Kepala Kejari Kota Mojokerto, Agustinus Heri Mulyanto mengatakan, penyidikan terhadap ketiganya berlangsung selama 6 bulan. Setelah dikumpulkan bukti-bukti oleh penyidik dapat disimpulkan ketiganya diduga melakukan tindak pidana korupsi penyimpangan dalam penyaluran dan penggunaan Kredit Modal Kerja (KMK) dari Bank Jatim Cabang Mojokerto kepada CV. Dwi Dharma Tahun 2013 dan PT Mega Cipta Selaras Tahun 2014.
“Dalam kasus ini kita tetapkan tiga tersangka dan menahannya,” katanya pada wartawan, Kamis (6/1/2022) malam.
Ketiganya ditahan selama 20 hari. Masa penahanan mulai tanggal 6 Januari 2022 sampai dengan tanggal 25 Januari 2022 di Lapas Kelas IIB Mojokerto.

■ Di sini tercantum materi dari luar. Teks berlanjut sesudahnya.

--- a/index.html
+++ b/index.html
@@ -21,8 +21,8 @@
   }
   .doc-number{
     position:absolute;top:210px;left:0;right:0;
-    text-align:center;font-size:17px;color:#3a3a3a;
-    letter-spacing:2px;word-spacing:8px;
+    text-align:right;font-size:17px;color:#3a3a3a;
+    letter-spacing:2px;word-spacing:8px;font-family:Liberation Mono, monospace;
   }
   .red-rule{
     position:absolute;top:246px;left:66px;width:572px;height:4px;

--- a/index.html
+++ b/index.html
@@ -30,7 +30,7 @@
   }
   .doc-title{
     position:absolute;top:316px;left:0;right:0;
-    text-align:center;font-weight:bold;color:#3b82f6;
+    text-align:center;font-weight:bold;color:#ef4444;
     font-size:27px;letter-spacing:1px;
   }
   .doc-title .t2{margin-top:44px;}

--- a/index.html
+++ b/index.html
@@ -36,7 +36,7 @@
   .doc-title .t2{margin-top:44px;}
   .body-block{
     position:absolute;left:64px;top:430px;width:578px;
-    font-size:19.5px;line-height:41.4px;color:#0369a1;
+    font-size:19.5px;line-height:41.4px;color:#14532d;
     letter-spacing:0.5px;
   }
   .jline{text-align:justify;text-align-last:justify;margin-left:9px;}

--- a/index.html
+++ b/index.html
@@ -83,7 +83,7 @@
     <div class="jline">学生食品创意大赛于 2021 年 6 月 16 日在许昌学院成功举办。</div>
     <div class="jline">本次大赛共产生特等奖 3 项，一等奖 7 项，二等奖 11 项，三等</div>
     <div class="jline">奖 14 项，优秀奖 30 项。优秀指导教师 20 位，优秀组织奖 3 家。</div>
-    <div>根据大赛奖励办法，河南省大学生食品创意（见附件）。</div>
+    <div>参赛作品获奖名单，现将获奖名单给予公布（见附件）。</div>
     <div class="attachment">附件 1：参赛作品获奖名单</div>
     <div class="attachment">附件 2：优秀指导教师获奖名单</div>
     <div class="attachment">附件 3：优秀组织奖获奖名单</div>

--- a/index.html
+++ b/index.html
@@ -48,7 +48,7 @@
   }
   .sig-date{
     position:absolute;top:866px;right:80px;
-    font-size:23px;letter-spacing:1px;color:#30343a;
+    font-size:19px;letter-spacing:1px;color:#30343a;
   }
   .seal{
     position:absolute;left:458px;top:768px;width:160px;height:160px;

Berdasarkan hasil audit Badan Pemeriksaan Keuangan (BPK) Jatim, kata Agustinus, kerugian negara mencapai Rp 1,4 miliar.
“Modus yang dilakukan menyalahi prosedur, ada penyimpangan-penyimpangan sejak pengajuan (kredit). Kemudian didasarkan pada pekerjaan yang diperoleh tidak sah,” ungkapnya.
Menurutnya, penyimpangan itu melibatkan pihak penyelia Bank Jatim dan mantan pimpinan cabang pada tahun 2013 serta pihak swasta.

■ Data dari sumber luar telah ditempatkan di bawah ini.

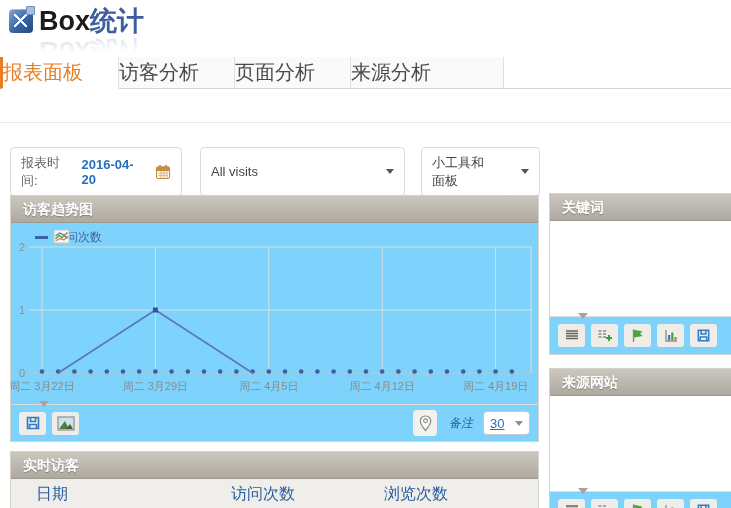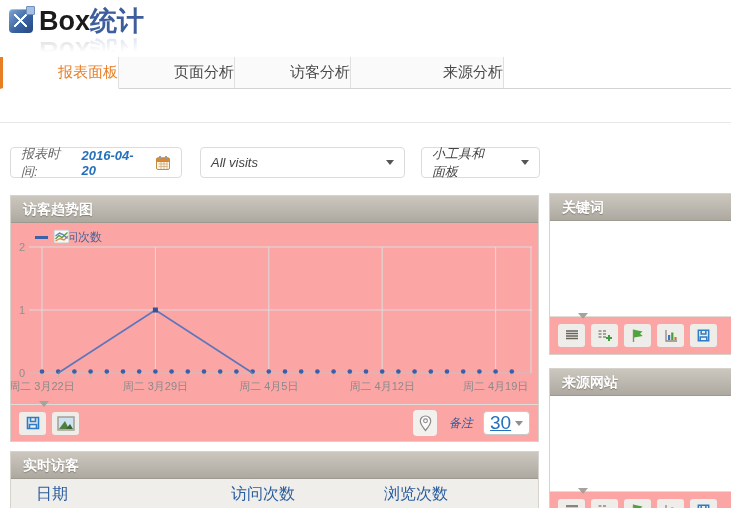--- a/index.html
+++ b/index.html
@@ -28,9 +28,9 @@
   
   .tabs{position:absolute;left:0;top:57px;width:731px;height:31px;display:flex;
     border-bottom:1px solid #d4d4d4;}
-  .tab{height:31px;display:flex;align-items:center;justify-content:flex-end;
-    font-size:15px;color:#4a4a4a;background:#fafafa;border-right:1px solid #e0e0e0;
-    box-sizing:border-box;cursor:pointer;padding-left:29px;}
+  .tab{height:31px;display:flex;align-items:center;justify-content:flex-start;
+    font-size:20px;color:#4a4a4a;background:#fafafa;border-right:1px solid #e0e0e0;
+    box-sizing:border-box;cursor:pointer;}
   .tab.t0{width:119px;}
   .tab.t1{width:116px;}
   .tab.t2{width:116px;}

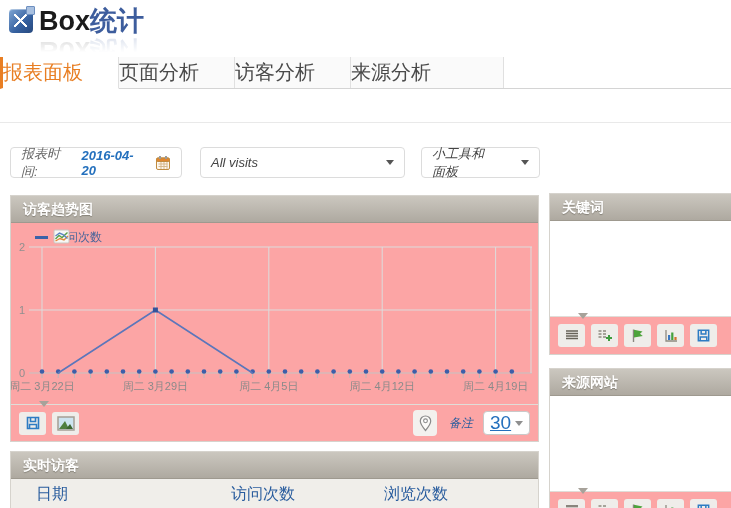--- a/index.html
+++ b/index.html
@@ -117,11 +117,11 @@
     <div class="tab t0 active">
         <span>报表面板</span>
       </div>
+    <div class="tab t1">
+        <span>访客分析</span>
+      </div>
     <div class="tab t2">
         <span>页面分析</span>
-      </div>
-    <div class="tab t1">
-        <span>访客分析</span>
       </div>
     <div class="tab t3">
         <span>来源分析</span>

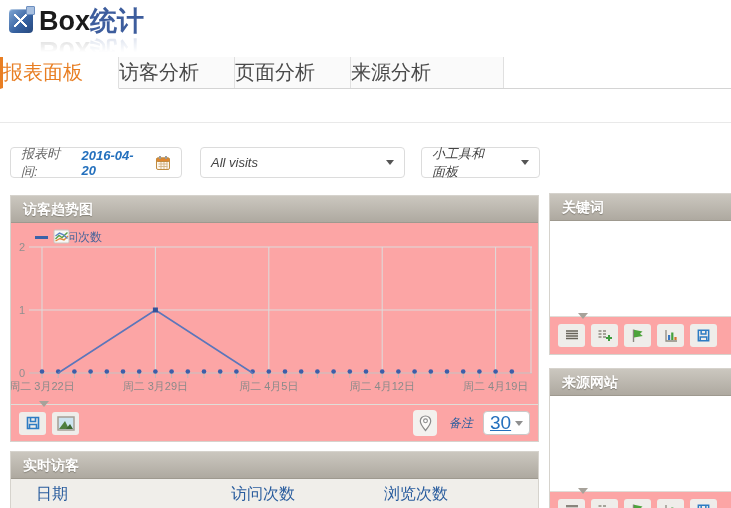--- a/index.html
+++ b/index.html
@@ -41,7 +41,7 @@
   .subline{position:absolute;left:0;top:122px;width:731px;border-bottom:1px solid #e9e9e9;}
 
   
-  .toolbar{position:absolute;left:10px;top:147px;height:31px;display:flex;align-items:stretch;font-style:italic;}
+  .toolbar{position:absolute;left:10px;top:147px;height:49px;display:flex;align-items:stretch;}
   .tb-btn{display:flex;align-items:center;background:#fff;border:1px solid #dcdcdc;
     border-radius:4px;box-sizing:border-box;padding:0 10px;font-size:13px;cursor:pointer;}
   .date-btn{width:172px;}

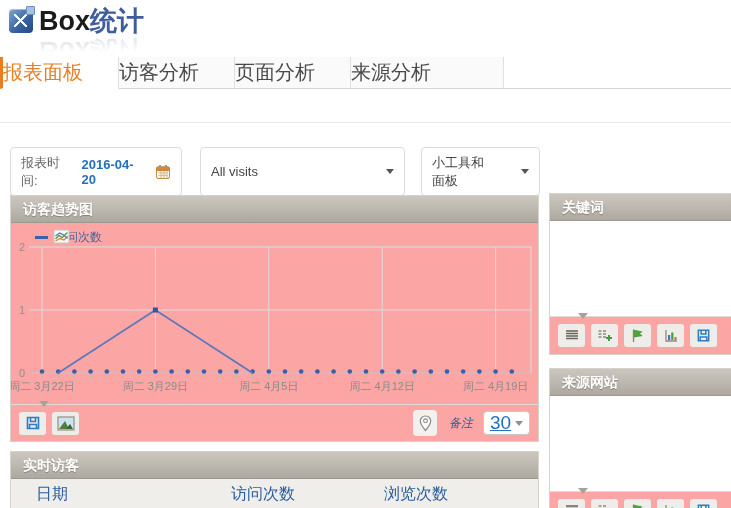--- a/index.html
+++ b/index.html
@@ -54,7 +54,7 @@
     border-top:5px solid #555;margin-left:8px;}
 
   
-  .widget{background:#fca5a5;border:1px solid #d6d3cd;box-sizing:border-box;}
+  .widget{background:#7dd3fc;border:1px solid #d6d3cd;box-sizing:border-box;}
   .widget-header{height:27px;line-height:26px;padding:0 12px;box-sizing:border-box;
     background:linear-gradient(#cbc7bf,#aea9a0);border-bottom:1px solid #9e998f;
     color:#fff;font-size:14px;font-weight:bold;text-shadow:0 1px 1px rgba(90,85,75,.5);cursor:move;}

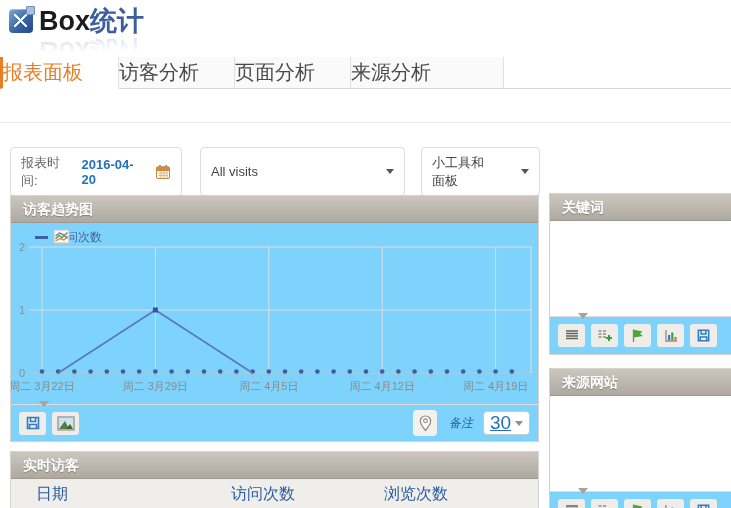--- a/index.html
+++ b/index.html
@@ -83,7 +83,7 @@
   .annot-label{font-style:italic;color:#2a5d9e;font-size:12px;margin:0 10px 0 12px;cursor:pointer;}
   .rows-select{width:47px;height:24px;border:1px solid #c9c9c9;border-radius:4px;background:#fff;
     display:flex;align-items:center;justify-content:space-between;padding:0 6px;box-sizing:border-box;cursor:pointer;}
-  .rows-value{color:#2470bd;font-size:19px;text-decoration:underline;}
+  .rows-value{color:#2470bd;font-size:13px;text-decoration:underline;}
   .rows-select .caret{border-top-color:#8f8f8f;margin-left:4px;}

Pihak CV. Dwi Dharma mengajukan kredit kepada Bank Jatim Cabang Mojokerto, untuk membiayai proyek waduk yang berada di daerah Malang. Namun, CV. Dwi Dharma bukan pemenang tender, malainkan membeli proyek dari pihak lain.
“Ada pekerjaan (proyek) di Malang. Proyek ini pekerjaan umum, tapi dia (CV Dwi Dharma) bukan yang secara formal sebagai penyedia. Bahasa umumnya dia beli proyek (subkontrak),” terang Agustinus.
Agustinus menegaskan, perkara ini tidak masuk perdata meski berawal dari hutang pihutang. Hal itu dikarenakan pihaknya melihat ada unsur pidana jika dilihat dari modus yang diungkap penyidik.
“Dari modus yang dapat diungkap oleh penyidik, kita berkesimpulan bahwa perbuatan yang dilakukan bersifat melawan hukum pidana,” pungkasnya.